Margar se renfrogna, guère convaincue par l’argument, et Onis reporta son attention sur l’épée.

Ils avaient franchi l’espace étranger où résidait son esprit pour ressurgir dans le monde des vivants, des centaines de fois. Ils avaient tranché la roche et cogné la chair, ils avaient fait briller leur présence comme un second soleil, et pourtant il semblait au Renégat qu’il n’avait jamais rien tenté d’aussi difficile. L’esprit lent et froid de l’épée s’habituait lentement à l’idée qu’il tentait d’imprimer dessus, et déliait de vieux muscles oubliés, mais Onis n’aurait certainement pas juré qu’il comprenait.
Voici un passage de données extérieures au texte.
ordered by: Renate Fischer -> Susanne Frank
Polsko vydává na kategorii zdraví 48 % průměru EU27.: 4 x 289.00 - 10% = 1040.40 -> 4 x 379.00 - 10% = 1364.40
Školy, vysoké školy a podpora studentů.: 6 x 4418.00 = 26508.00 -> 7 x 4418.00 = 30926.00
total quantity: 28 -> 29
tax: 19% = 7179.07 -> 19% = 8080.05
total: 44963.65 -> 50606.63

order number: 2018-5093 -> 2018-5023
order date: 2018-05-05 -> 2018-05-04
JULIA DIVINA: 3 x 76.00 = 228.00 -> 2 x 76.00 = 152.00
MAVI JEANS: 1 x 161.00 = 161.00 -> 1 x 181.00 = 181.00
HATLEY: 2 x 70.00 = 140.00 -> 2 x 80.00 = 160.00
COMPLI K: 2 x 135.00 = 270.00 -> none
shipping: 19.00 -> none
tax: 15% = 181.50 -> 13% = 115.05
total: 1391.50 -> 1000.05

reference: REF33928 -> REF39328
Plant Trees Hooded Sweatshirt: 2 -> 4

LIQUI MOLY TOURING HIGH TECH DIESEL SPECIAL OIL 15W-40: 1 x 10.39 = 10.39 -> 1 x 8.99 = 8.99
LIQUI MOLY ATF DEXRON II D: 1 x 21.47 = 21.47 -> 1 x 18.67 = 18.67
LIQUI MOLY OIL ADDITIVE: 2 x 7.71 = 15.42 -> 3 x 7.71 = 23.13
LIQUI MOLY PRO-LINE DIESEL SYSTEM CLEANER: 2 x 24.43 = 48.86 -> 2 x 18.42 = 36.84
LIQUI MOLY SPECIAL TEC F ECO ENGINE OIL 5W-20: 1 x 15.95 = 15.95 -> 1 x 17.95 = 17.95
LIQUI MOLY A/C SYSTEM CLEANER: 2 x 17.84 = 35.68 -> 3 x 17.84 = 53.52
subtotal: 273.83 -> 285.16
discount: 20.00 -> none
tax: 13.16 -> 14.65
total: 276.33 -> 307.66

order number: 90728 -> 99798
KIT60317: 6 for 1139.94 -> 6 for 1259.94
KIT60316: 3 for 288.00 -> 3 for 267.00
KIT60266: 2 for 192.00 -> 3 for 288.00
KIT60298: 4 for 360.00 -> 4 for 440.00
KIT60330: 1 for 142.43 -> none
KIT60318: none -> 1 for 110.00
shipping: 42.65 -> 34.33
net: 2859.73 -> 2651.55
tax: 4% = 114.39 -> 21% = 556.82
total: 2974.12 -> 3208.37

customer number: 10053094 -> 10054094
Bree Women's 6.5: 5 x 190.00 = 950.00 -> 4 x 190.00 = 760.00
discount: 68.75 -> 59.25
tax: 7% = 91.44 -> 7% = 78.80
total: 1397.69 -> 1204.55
La scientiste regardait à l’horizon, vers la ville qui s’étalait le long de la côte. Les plages de sable laissaient la place à des quais de pierre, une architecture grise et massive à sa façon plus morne encore que la Cité d’Antan. Ses rues grouillaient littéralement de monde, comme la campagne environnante, et Onis s’attendait ce que quelqu’un finisse par les trouver dans leur petit bosquet. Mais il s’en inquiéterait plus tard.

Parlez-nous la langue de ces terres.

Les épées, celle qui le suivait et celle qui le connaissait, cherchaient encore ce qu’elles pouvaient faire de cette idée bizarre.